也罢,反正那些学子们都离去了,贯闻牧来与不来,都不重要了。
等人都走得差不多了,贯庭霄命小厮把木椅搬至贯承溪床前,落座:“堂兄,这些日子你受苦了。”
看着贯庭霄略微哽咽,贯承溪抬手拍了拍他的肩:“我的毒彻底解开了,你不必担忧。”
彻底解开?
贯庭霄惊讶地抬眸:“你是说就连残留体内的罗剎毒也解开了?”
闻言,端亲王往外迈出的脚步一顿,惊喜地转身,眼神中尽是期待。
那罗剎毒跟随了贯承溪几年,早已浸入肌理,端亲王从没指望过能将罗剎毒清理干净。
那毒素猛烈且古怪,对人进行百般折磨,中了罗剎毒的人,十之八九挨不过来,毒性发作起来,不少人宁愿自戕也不愿遭受痛苦。
这也是端亲王十分忧心的地方。
若非贯承溪自小心智坚定,怕是更难挨过这一关。
更何况当年的事情是他没保护好那个人,更没护好她的儿子,这份内疚已然伴随了大半辈子。
重如山,压得人喘不过气。
端亲王连说了三遍“好”,忽地想起了什么:“陛下召你进宫,他是不是劝你放弃追究案子的真相?”

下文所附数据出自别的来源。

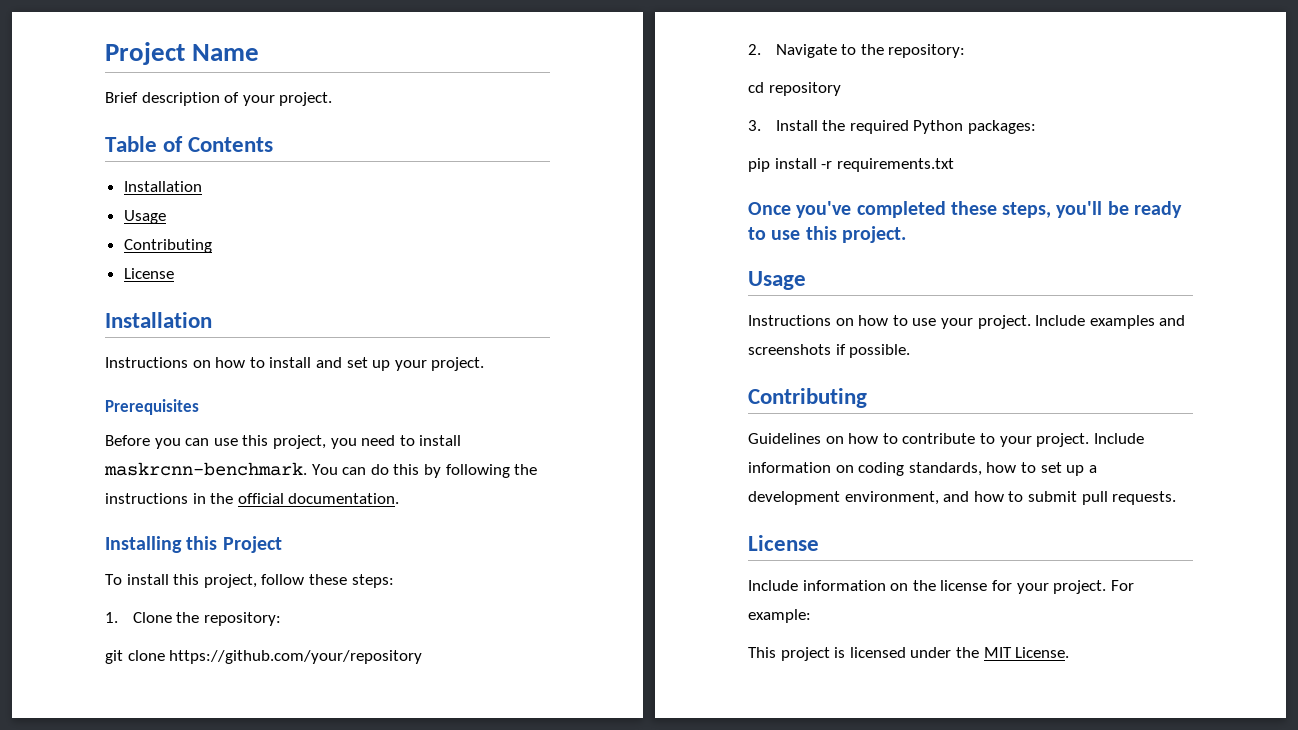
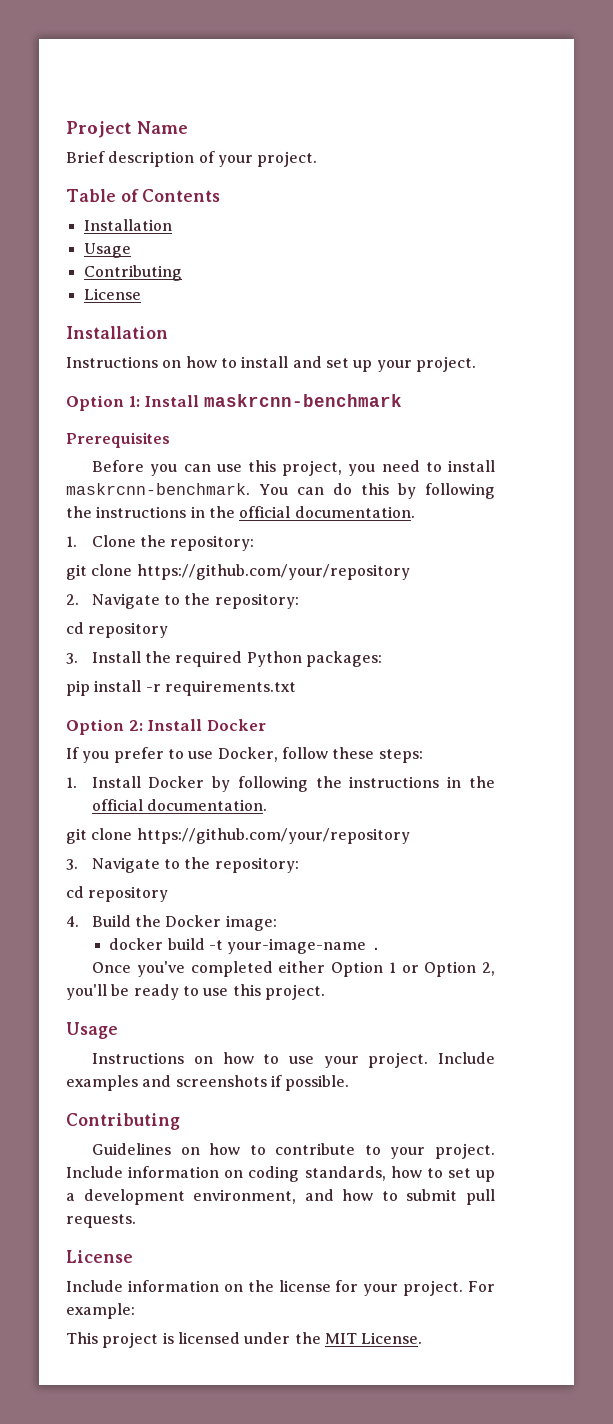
+ Option 1: Install maskrcnn-benchmark
- Installing this Project
- To install this project, follow these steps:
- Once you've completed these steps, you'll be ready to use this project.
+ Option 2: Install Docker
+ If you prefer to use Docker, follow these steps:
+ 1. Install Docker by following the instructions in the official documentation.
+ git clone https://github.com/your/repository
+ 3. Navigate to the repository:
+ cd repository
+ 4. Build the Docker image:
+ docker build -t your-image-name .
+ Once you've completed either Option 1 or Option 2, you'll be ready to use this project.

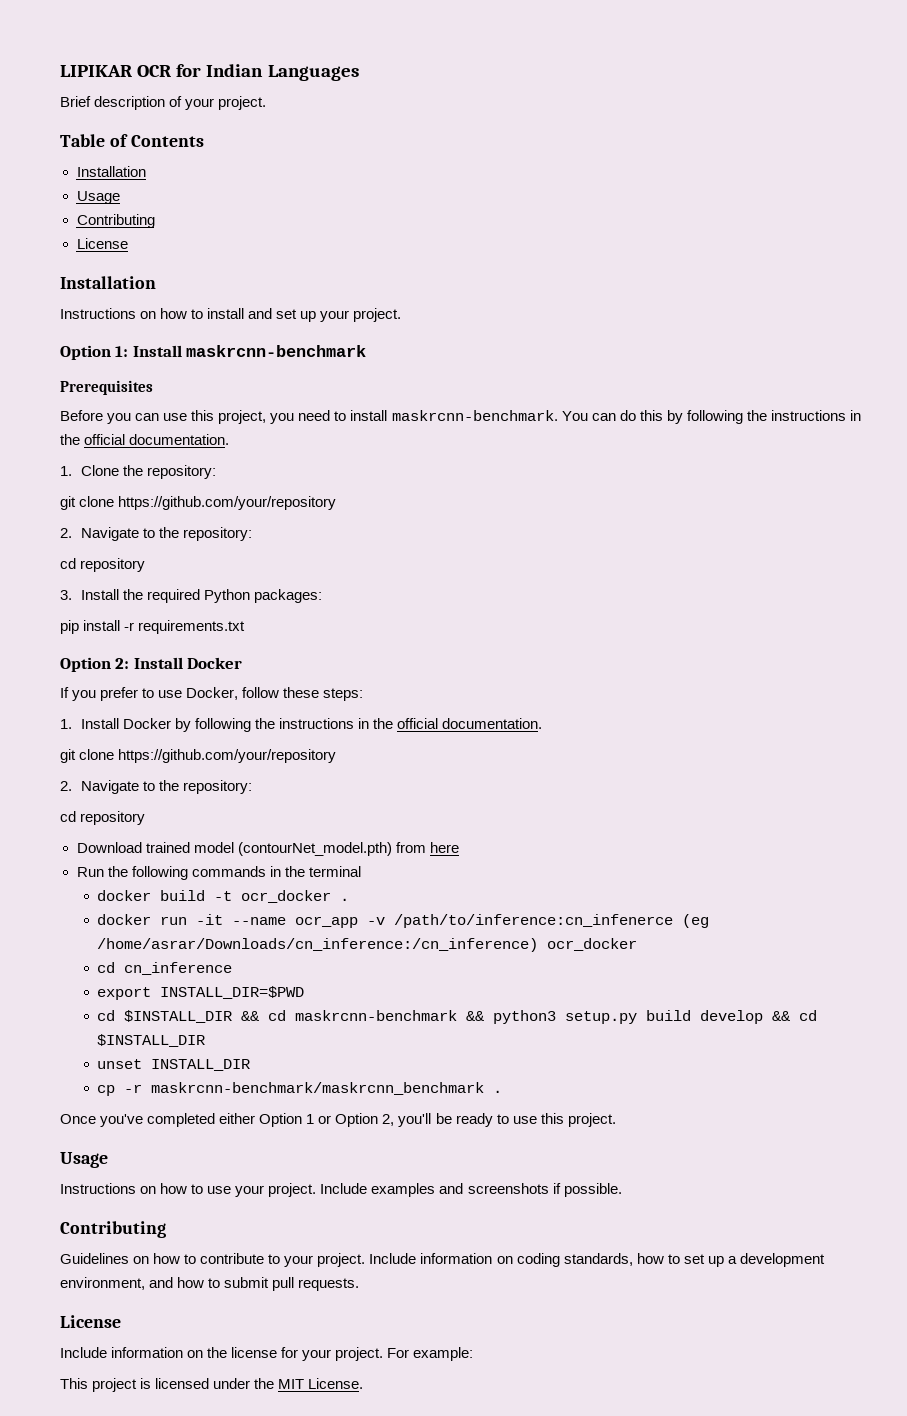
- Project Name
+ LIPIKAR OCR for Indian Languages
  1. Install Docker by following the instructions in the official documentation.
  git clone https://github.com/your/repository
- 3. Navigate to the repository:
+ 2. Navigate to the repository:
  cd repository
- 4. Build the Docker image:
- docker build -t your-image-name .
+ Download trained model (contourNet_model.pth) from here
+ Run the following commands in the terminal
+ docker build -t ocr_docker .
+ docker run -it --name ocr_app -v /path/to/inference:cn_infenerce (eg /home/asrar/Downloads/cn_inference:/cn_inference) ocr_docker
+ cd cn_inference
+ export INSTALL_DIR=$PWD
+ cd $INSTALL_DIR && cd maskrcnn-benchmark && python3 setup.py build develop && cd $INSTALL_DIR
+ unset INSTALL_DIR
+ cp -r maskrcnn-benchmark/maskrcnn_benchmark .

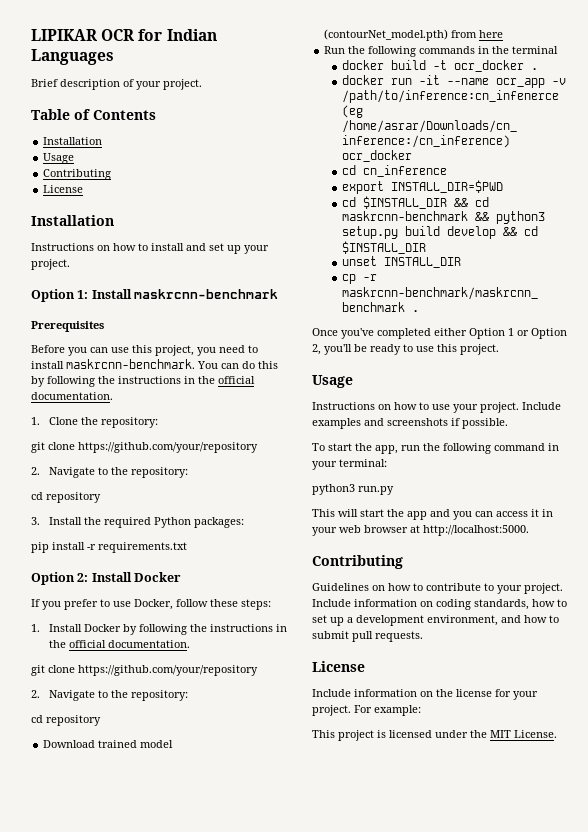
+ To start the app, run the following command in your terminal:
+ python3 run.py
+ This will start the app and you can access it in your web browser at http://localhost:5000.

贯承溪轻轻摇头:“还没看完大皇子的奏折,我就昏迷了。”
“晕的好啊!”贯庭霄深觉他这个堂兄的气运是好到了极致!“若非你昏迷不醒,这件事怕就这么揭过了。此事牵连到三皇子,陛下为不打破平衡,只能委屈了你。”
三皇子策划的这场计谋,他们都心知肚明。
若非三皇子的背后靠山太过强大,贯庭霄早就冲到贯衡面前,将他打得满地找牙!